EXTRACTED RECORDS Block Start

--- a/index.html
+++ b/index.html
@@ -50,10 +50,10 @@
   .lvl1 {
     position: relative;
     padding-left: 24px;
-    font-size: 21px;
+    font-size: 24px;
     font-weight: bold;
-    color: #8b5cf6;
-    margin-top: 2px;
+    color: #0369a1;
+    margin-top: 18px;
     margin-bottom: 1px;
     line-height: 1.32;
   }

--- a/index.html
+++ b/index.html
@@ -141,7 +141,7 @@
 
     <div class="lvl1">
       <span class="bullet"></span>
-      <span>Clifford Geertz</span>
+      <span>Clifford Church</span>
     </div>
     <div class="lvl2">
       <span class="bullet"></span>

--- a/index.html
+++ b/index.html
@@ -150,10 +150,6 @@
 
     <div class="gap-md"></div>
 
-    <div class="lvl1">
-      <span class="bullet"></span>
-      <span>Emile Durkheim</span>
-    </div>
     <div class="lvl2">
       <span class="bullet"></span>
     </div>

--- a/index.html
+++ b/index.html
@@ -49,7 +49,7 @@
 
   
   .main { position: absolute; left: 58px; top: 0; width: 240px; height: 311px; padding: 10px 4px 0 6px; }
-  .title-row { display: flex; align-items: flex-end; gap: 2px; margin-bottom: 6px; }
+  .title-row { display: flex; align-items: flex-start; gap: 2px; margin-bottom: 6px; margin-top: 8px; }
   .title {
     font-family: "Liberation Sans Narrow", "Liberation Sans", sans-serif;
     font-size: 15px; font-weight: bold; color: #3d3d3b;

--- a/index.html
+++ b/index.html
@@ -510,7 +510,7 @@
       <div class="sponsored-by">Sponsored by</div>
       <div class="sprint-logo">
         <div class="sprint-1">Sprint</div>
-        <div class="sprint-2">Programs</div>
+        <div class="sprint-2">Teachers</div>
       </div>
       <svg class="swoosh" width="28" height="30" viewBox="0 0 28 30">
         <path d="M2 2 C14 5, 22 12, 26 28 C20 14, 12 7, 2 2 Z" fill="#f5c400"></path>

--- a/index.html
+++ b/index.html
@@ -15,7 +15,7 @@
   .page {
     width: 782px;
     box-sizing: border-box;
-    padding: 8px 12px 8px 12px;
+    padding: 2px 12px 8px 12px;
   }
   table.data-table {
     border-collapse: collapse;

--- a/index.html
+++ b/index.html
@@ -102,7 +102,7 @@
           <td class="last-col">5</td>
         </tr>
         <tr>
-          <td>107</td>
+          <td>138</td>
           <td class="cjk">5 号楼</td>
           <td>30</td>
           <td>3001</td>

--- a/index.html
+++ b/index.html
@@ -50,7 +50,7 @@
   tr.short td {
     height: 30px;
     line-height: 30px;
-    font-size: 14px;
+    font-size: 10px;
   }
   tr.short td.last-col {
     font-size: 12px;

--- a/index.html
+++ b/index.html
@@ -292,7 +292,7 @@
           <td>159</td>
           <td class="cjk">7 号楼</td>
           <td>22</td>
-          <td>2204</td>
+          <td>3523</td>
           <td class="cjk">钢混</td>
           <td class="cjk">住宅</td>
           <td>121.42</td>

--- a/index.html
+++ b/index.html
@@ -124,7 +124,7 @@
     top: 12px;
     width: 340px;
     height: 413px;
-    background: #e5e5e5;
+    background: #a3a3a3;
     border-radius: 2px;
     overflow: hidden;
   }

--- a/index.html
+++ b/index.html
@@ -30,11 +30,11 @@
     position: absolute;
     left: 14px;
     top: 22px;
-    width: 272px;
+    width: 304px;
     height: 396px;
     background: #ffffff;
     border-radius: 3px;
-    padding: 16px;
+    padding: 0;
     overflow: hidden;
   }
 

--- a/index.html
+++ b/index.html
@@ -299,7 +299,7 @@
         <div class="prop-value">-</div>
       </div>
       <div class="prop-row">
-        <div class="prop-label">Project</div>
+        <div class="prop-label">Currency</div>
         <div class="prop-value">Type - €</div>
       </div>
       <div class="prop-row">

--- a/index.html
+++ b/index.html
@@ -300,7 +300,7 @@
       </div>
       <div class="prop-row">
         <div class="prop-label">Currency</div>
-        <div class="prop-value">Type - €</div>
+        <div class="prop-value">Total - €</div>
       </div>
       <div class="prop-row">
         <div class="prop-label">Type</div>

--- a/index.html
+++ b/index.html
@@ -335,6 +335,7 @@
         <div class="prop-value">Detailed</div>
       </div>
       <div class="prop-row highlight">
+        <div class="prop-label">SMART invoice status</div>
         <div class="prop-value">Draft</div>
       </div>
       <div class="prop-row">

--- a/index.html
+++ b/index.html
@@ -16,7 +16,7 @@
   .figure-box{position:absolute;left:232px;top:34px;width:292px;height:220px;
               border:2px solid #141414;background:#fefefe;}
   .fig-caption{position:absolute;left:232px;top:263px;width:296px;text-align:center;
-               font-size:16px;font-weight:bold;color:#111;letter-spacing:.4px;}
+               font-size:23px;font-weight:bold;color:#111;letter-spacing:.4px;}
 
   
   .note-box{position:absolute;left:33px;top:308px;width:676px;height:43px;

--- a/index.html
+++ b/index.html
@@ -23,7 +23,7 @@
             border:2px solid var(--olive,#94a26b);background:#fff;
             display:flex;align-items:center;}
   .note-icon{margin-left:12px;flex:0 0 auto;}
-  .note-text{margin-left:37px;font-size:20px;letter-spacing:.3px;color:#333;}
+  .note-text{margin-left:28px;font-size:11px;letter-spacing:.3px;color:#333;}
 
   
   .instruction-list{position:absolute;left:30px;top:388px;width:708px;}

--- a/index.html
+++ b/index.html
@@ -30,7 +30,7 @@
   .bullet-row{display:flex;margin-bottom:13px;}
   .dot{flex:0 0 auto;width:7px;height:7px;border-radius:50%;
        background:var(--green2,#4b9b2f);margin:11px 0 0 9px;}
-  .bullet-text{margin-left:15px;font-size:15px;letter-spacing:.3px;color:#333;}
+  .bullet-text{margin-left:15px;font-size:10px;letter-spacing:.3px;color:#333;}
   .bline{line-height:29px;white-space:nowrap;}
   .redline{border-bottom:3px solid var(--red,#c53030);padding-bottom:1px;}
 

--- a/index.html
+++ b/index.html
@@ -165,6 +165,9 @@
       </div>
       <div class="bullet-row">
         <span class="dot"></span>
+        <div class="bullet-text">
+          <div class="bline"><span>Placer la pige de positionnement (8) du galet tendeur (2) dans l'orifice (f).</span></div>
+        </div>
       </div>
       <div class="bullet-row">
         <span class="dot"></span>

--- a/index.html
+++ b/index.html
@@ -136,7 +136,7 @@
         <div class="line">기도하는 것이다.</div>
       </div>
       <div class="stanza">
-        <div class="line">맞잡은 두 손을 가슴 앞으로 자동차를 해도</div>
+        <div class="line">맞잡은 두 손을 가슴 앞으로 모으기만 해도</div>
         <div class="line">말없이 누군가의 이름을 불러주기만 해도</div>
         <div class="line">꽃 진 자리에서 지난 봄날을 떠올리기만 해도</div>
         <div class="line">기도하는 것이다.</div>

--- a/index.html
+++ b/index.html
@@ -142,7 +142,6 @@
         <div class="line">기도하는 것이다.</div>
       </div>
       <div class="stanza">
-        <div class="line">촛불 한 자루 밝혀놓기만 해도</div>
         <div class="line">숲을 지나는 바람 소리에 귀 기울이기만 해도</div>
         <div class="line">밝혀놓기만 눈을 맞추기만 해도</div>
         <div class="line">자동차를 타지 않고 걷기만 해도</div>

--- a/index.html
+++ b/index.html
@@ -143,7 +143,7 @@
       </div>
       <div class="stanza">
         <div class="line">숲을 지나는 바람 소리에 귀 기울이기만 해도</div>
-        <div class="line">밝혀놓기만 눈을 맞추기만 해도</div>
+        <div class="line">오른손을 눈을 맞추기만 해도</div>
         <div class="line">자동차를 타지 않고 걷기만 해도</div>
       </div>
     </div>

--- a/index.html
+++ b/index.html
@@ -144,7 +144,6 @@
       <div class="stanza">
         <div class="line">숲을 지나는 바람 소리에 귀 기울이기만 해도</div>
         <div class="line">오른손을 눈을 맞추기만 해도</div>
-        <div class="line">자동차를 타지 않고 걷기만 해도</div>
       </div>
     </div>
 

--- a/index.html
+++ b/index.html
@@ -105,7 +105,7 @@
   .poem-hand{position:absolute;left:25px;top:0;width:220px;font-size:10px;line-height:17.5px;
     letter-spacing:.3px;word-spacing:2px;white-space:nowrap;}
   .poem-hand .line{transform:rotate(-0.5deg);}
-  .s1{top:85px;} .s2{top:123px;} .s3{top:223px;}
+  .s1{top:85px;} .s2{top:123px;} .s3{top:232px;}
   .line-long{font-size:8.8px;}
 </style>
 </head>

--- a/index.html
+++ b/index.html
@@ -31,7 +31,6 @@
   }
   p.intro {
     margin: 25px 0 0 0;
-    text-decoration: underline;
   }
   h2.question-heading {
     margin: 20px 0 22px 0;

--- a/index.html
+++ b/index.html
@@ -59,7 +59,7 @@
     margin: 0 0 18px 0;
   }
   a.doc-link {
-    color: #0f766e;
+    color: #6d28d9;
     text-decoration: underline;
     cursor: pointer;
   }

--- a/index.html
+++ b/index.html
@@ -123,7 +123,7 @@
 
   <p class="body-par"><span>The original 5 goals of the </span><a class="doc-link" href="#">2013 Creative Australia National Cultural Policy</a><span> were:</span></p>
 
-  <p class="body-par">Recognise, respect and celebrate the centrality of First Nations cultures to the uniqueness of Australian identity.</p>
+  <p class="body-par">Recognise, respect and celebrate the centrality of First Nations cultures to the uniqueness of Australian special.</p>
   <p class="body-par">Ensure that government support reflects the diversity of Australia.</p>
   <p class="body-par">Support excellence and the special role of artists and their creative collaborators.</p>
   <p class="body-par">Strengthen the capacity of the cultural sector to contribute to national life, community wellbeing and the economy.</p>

EXTRACTED RECORDS Block End

#### [TASK DESCRIPTION]
Copy out each line of the data where the string "Clifford" appears.

#### [RESPONSE TO THE EXERCISE]
-      <span>Clifford Geertz</span>
+      <span>Clifford Church</span>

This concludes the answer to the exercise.